Segment Open

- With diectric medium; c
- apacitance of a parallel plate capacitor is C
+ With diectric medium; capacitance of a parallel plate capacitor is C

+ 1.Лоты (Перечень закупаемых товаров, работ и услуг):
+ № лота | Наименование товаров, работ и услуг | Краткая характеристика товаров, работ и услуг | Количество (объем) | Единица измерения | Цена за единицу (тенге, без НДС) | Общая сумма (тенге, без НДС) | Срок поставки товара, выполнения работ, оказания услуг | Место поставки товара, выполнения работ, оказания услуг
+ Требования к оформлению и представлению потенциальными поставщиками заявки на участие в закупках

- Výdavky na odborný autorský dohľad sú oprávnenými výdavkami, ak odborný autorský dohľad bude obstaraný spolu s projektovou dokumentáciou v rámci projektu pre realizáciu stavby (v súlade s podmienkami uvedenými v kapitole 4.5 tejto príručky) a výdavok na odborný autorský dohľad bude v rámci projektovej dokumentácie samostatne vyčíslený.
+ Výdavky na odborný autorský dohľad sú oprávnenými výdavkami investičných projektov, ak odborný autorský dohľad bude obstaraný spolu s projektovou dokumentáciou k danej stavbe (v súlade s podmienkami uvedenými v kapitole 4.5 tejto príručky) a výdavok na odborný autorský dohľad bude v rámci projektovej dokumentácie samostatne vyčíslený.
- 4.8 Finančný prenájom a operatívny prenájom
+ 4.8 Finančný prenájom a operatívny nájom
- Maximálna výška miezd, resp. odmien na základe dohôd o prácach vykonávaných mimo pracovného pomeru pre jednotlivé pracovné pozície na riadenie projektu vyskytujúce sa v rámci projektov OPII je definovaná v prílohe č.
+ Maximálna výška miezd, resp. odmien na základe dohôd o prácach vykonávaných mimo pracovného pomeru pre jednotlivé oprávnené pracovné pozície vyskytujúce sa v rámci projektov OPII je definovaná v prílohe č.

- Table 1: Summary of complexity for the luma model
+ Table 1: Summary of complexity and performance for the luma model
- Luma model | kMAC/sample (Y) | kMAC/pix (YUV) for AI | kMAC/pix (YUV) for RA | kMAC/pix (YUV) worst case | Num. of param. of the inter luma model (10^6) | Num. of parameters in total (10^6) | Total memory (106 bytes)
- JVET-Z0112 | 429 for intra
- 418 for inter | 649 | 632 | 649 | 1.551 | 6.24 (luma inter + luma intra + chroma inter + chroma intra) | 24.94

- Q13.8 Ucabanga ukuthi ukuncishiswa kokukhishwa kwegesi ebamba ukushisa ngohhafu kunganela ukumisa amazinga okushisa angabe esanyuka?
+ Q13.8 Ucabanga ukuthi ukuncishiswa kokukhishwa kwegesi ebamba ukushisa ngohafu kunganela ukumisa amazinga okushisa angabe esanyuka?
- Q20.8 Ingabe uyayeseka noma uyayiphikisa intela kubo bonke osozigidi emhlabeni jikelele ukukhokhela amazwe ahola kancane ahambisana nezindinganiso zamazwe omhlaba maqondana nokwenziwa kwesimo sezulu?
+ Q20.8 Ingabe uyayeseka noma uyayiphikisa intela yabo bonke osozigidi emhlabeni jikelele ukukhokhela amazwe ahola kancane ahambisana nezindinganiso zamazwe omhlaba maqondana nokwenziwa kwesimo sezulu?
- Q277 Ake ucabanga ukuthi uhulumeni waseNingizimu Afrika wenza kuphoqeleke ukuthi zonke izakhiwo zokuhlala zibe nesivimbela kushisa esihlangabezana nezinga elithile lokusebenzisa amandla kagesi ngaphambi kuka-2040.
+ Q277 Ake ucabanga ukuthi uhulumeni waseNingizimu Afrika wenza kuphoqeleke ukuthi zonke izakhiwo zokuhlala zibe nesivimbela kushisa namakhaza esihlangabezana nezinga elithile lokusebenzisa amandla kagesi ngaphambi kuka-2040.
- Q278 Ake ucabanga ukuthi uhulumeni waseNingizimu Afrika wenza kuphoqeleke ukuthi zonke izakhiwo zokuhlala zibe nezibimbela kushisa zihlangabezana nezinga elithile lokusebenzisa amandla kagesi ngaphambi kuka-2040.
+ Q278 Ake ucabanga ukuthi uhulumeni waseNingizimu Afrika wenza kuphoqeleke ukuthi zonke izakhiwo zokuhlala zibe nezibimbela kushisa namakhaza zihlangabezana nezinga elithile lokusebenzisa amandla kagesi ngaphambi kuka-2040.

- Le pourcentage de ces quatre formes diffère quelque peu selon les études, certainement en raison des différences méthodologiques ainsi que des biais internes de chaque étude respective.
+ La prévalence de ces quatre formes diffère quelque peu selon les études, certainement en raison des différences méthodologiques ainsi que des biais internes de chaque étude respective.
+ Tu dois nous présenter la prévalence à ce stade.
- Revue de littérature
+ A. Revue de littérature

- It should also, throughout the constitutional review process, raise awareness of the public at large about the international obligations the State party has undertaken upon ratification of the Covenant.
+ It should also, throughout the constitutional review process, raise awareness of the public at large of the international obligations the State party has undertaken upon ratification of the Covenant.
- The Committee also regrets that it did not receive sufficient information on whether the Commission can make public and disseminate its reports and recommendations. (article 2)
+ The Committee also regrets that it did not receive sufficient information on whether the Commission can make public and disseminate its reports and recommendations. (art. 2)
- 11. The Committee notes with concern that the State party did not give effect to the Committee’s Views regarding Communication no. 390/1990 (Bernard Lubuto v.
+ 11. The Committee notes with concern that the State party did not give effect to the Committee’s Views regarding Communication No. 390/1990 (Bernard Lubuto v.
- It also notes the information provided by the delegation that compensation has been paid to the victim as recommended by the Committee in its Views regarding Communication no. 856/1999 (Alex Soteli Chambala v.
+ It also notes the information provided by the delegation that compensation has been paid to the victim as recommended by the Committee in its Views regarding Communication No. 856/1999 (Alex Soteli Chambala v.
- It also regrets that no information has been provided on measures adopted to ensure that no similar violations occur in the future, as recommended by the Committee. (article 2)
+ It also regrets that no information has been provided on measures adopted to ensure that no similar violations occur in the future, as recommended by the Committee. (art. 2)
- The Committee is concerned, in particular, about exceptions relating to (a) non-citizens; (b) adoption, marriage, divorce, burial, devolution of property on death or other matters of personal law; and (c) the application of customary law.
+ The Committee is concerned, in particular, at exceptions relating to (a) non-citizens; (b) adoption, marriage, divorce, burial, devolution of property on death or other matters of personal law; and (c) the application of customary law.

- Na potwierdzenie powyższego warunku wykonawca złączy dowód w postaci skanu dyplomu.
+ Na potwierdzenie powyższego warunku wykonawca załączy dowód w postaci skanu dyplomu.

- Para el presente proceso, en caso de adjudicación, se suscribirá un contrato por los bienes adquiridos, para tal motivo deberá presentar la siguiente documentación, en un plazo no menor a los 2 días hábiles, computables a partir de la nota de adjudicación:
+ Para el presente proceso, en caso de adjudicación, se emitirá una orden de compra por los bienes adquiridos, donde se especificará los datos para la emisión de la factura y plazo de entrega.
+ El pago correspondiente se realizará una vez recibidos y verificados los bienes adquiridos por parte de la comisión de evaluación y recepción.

Segment Closed

- _AIM OF THE EXERCISE_
Search the lines above for the string "prévalence", then show every one that has it.

- _WRITTEN RESPONSE_
+ La prévalence de ces quatre formes diffère quelque peu selon les études, certainement en raison des différences méthodologiques ainsi que des biais internes de chaque étude respective.
+ Tu dois nous présenter la prévalence à ce stade.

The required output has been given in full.